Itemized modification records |

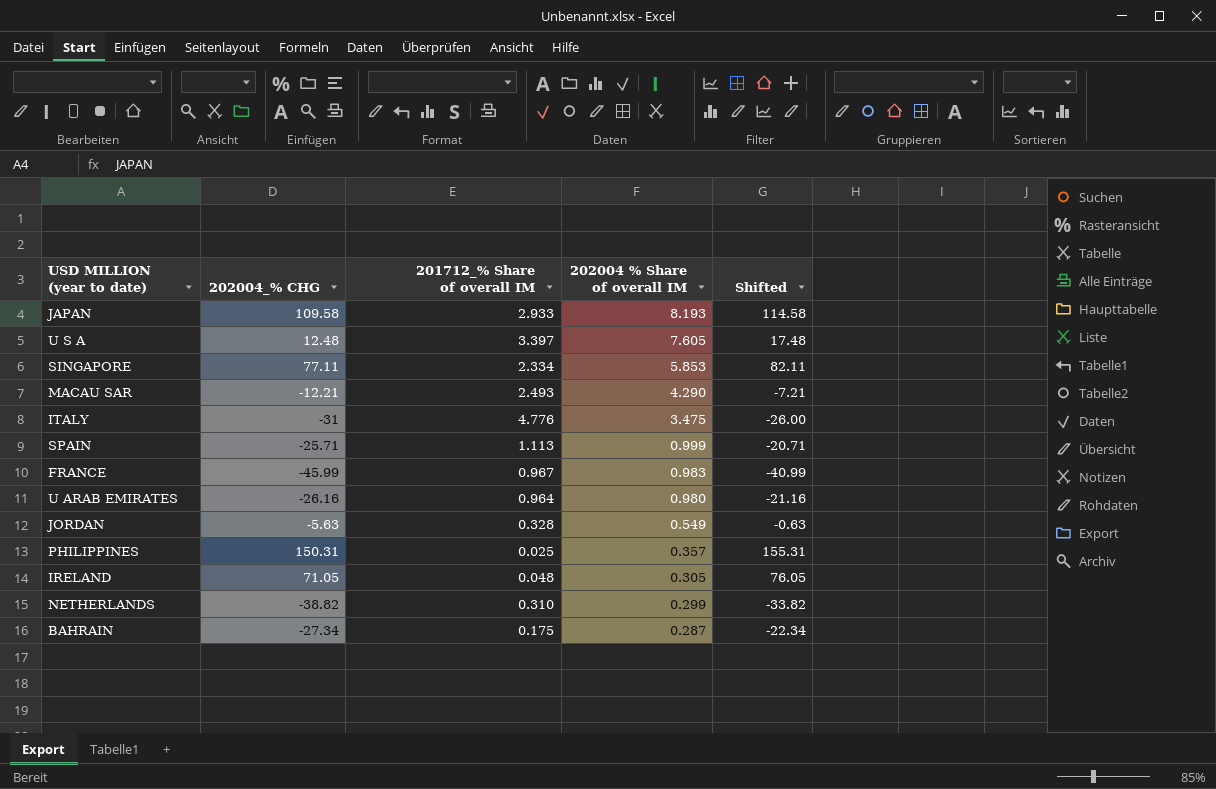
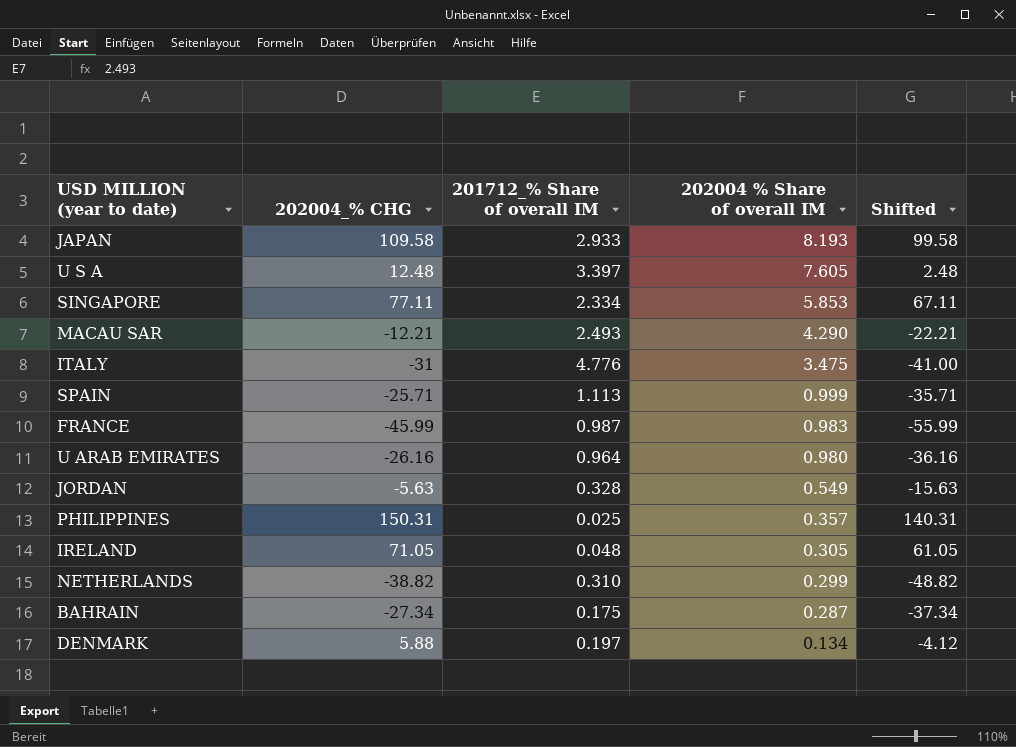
column Shifted | formula: [202004_% CHG] + 5 -> [202004_% CHG] - 10
FRANCE | 201712_% Share of overall IM: 0.967 -> 0.987
row DENMARK: none -> 5.88 | 0.197 | 0.134 | -4.12

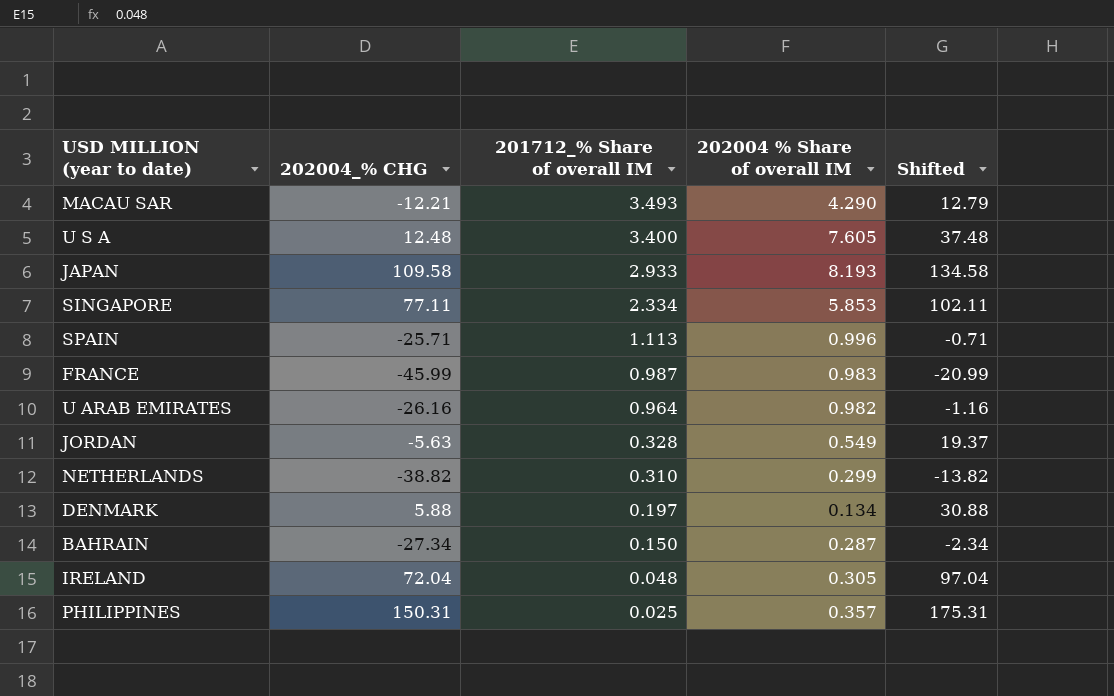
row order: 202004 % Share of overall IM descending -> 201712_% Share of overall IM descending
column Shifted | formula: [202004_% CHG] - 10 -> [202004_% CHG] + 25
row ITALY: -31 | 4.776 | 3.475 | -41.00 -> none
MACAU SAR | 201712_% Share of overall IM: 2.493 -> 3.493
U S A | 201712_% Share of overall IM: 3.397 -> 3.400
SPAIN | 202004 % Share of overall IM: 0.999 -> 0.996
U ARAB EMIRATES | 202004 % Share of overall IM: 0.980 -> 0.982
BAHRAIN | 201712_% Share of overall IM: 0.175 -> 0.150
IRELAND | 202004_% CHG: 71.05 -> 72.04

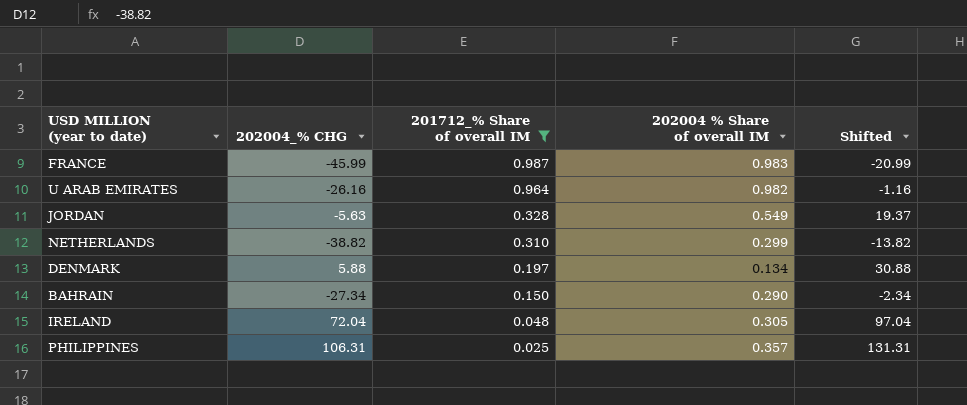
filter: none -> 201712_% Share of overall IM <= 0.987
BAHRAIN | 202004 % Share of overall IM: 0.287 -> 0.290
PHILIPPINES | 202004_% CHG: 150.31 -> 106.31
PHILIPPINES | Shifted: 175.31 -> 131.31

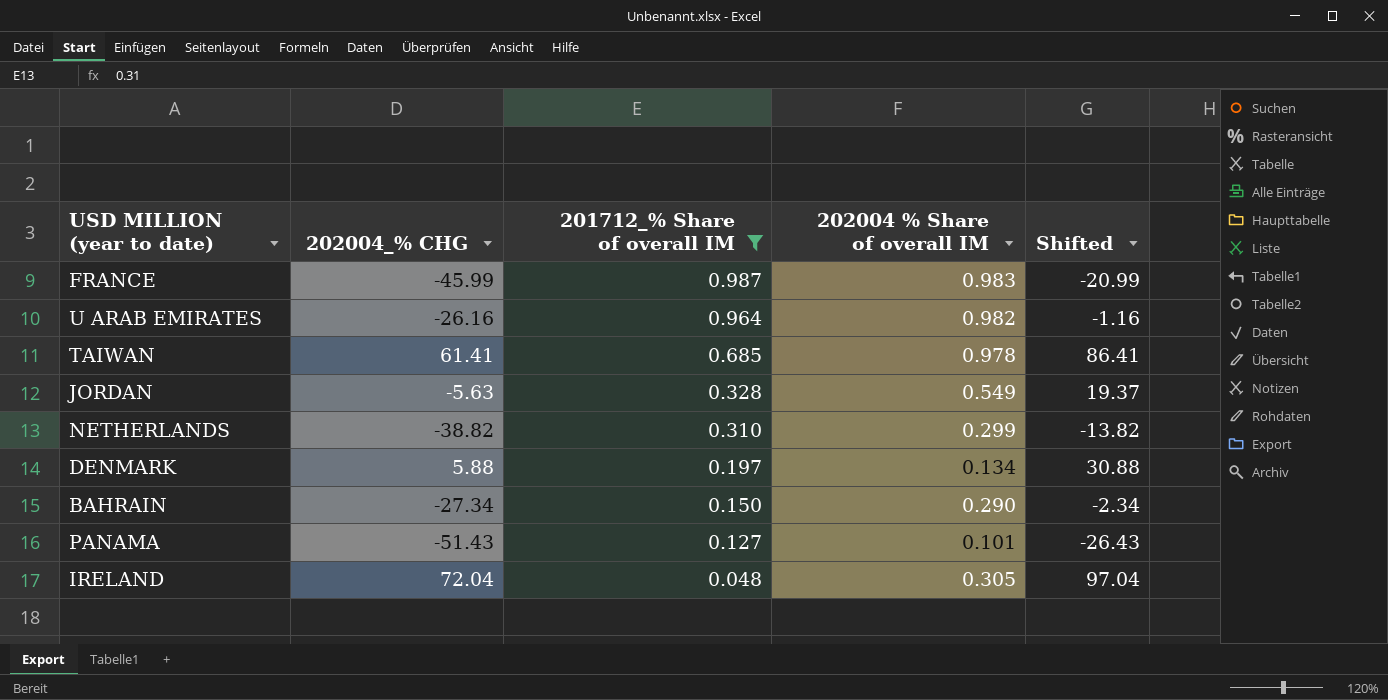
row PHILIPPINES: 106.31 | 0.025 | 0.357 | 131.31 -> none
row TAIWAN: none -> 61.41 | 0.685 | 0.978 | 86.41
row PANAMA: none -> -51.43 | 0.127 | 0.101 | -26.43

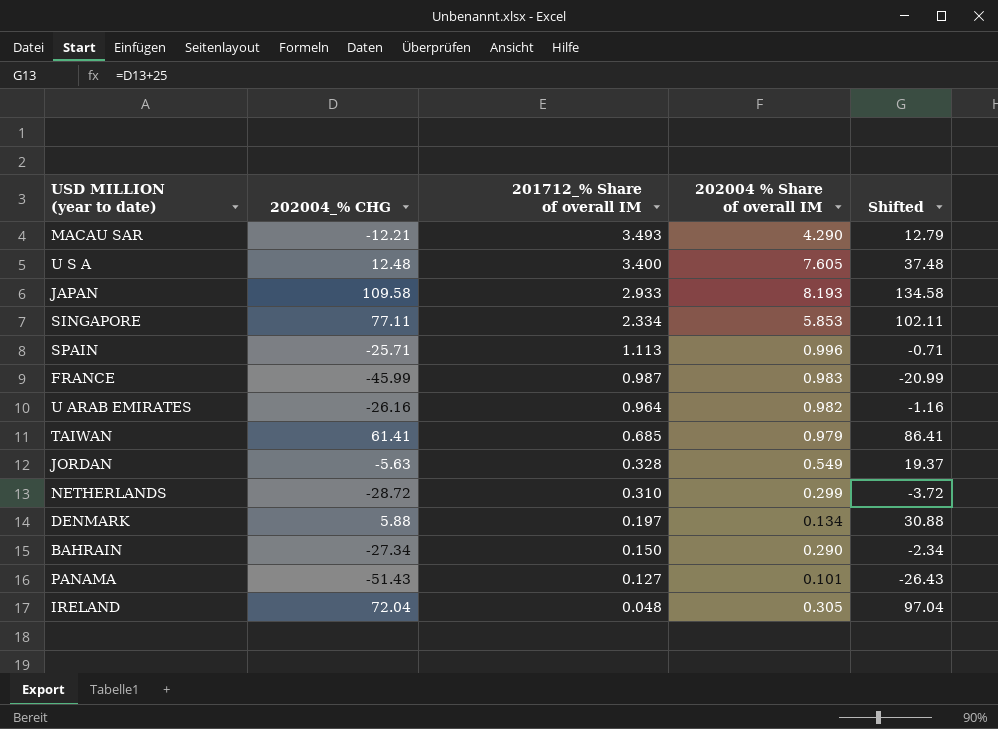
filter: 201712_% Share of overall IM <= 0.987 -> none
TAIWAN | 202004 % Share of overall IM: 0.978 -> 0.979
NETHERLANDS | 202004_% CHG: -38.82 -> -28.72
NETHERLANDS | Shifted: -13.82 -> -3.72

Problem statement |
The lines to return run from the one containing "filter: 201712_% Share" through the last line of the records above. Give them exactly and include nothing more.

Answer for the task |
filter: 201712_% Share of overall IM <= 0.987 -> none
TAIWAN | 202004 % Share of overall IM: 0.978 -> 0.979
NETHERLANDS | 202004_% CHG: -38.82 -> -28.72
NETHERLANDS | Shifted: -13.82 -> -3.72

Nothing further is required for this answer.